Thanks for the kind words, everyone. Every last person that replied helped strengthen each time. Kind thoughts do go a long way and I'm thankful for people who get it.

The day was tough and I'm left exhausted, a little strung out- but also a little more whole (if that's possible, ha ha). Yay for the weekend, finally!

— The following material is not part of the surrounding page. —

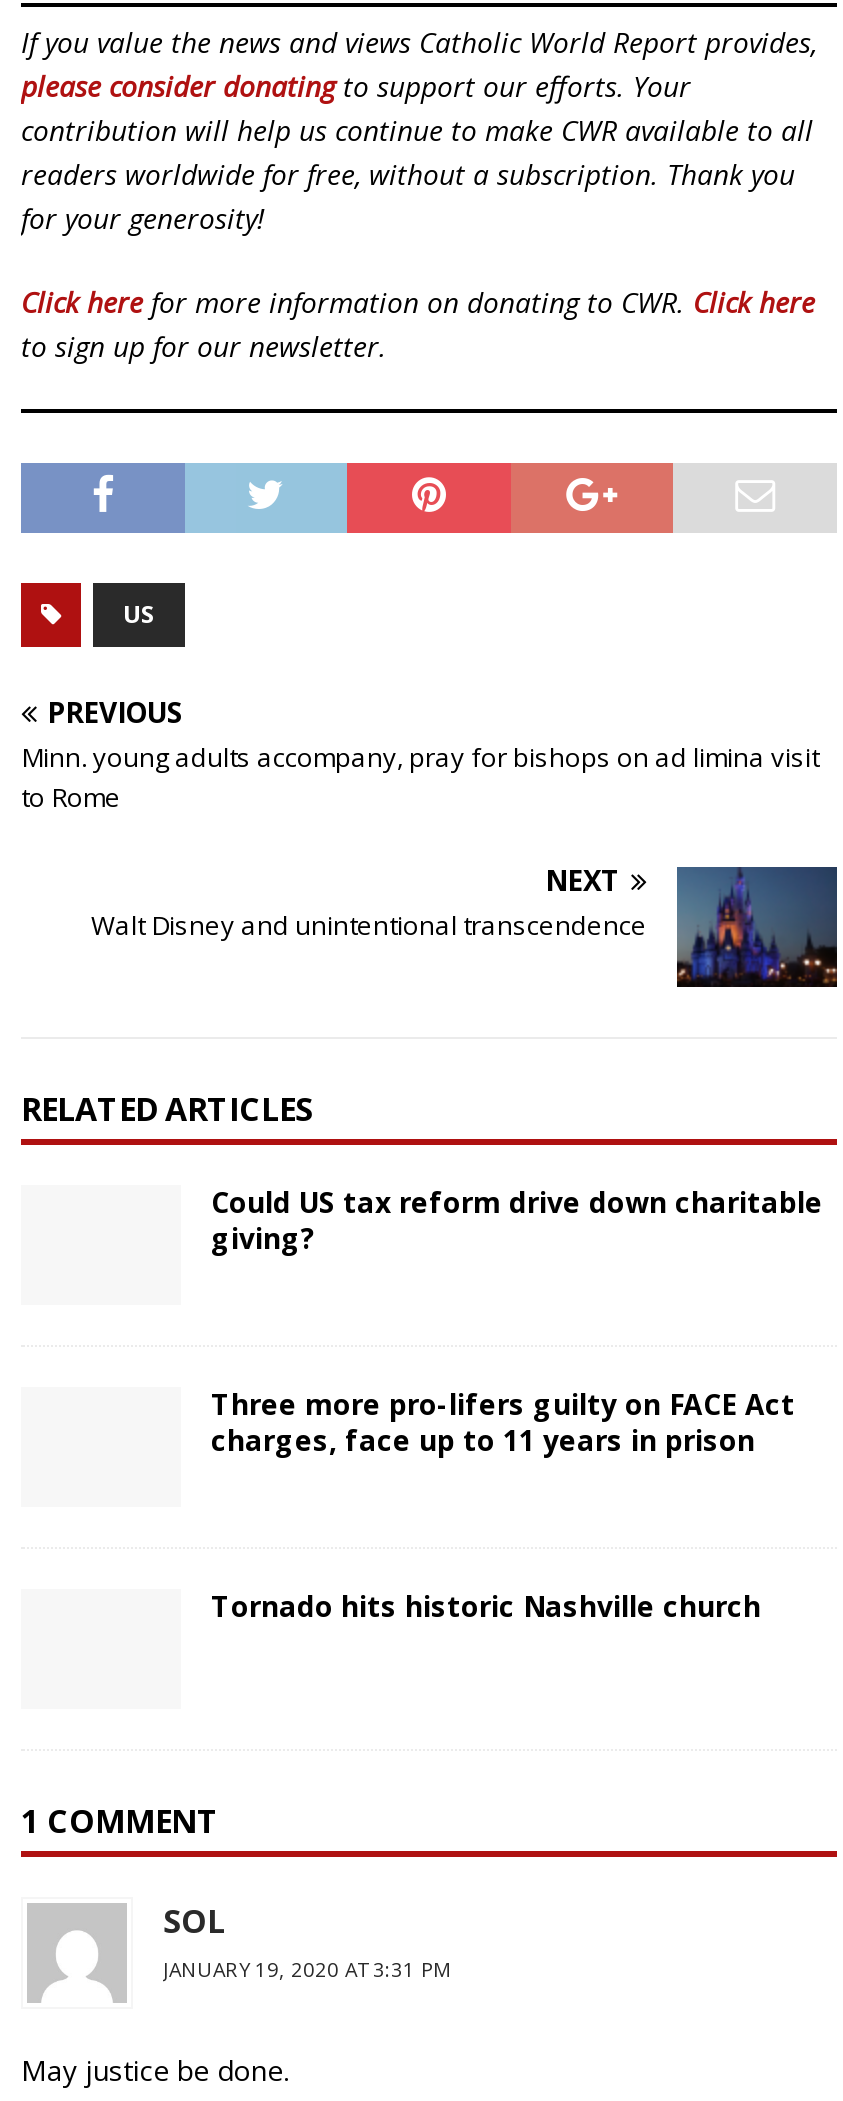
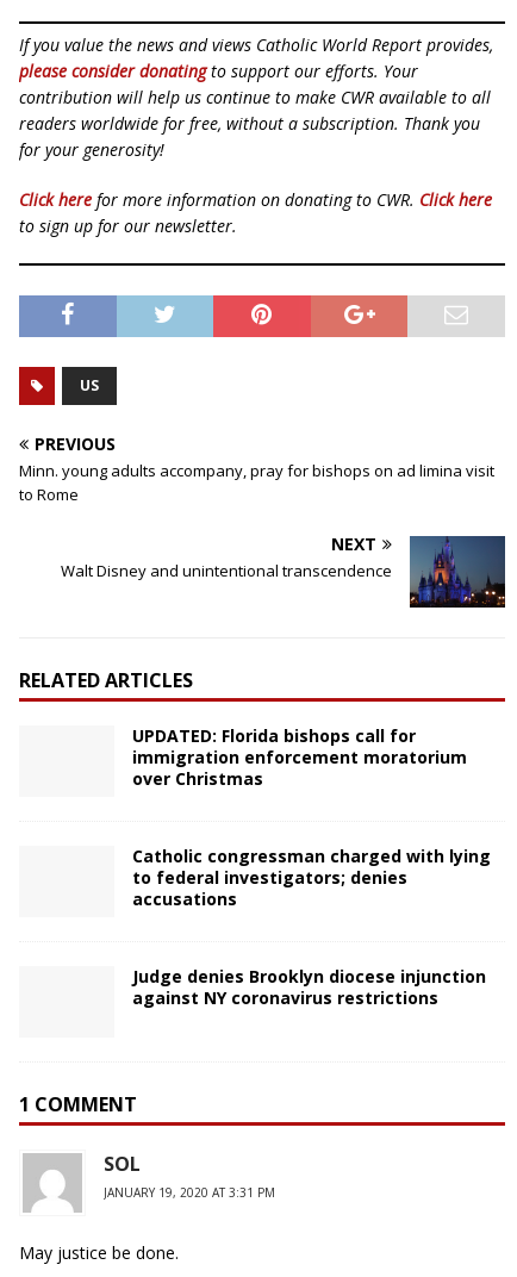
[211,1182,823,1256] Could US tax reform drive down charitable | giving? -> [132,724,467,789] UPDATED: Florida bishops call for | immigration enforcement moratorium | over Christmas
[211,1384,795,1458] Three more pro-lifers guilty on FACE Act | charges, face up to 11 years in prison -> [132,844,491,910] Catholic congressman charged with lying | to federal investigators; denies | accusations
[211,1587,761,1625] Tornado hits historic Nashville church -> [132,965,486,1009] Judge denies Brooklyn diocese injunction | against NY coronavirus restrictions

(08-05-2013 11:45 AM)legendoflink Wrote:  As most of you know, I'm going through a bulimia/self-mutilation recovery and still very much tempted.
Well, I'm scared.
My boyfriend is one of the people that is really helping me right now and he is leaving for a 3 month, Marines basic training in 1 month and 11 days.
I'm worried that I might do something stupid or get so upset that I give up on my recovery.
-cries-
I seriously don't know what to do.

(10-05-2013 11:27 AM)legendoflink Wrote:  
(08-05-2013 12:17 PM)Anjele Wrote:  **Legend**
With all respect...this isn't about you right now.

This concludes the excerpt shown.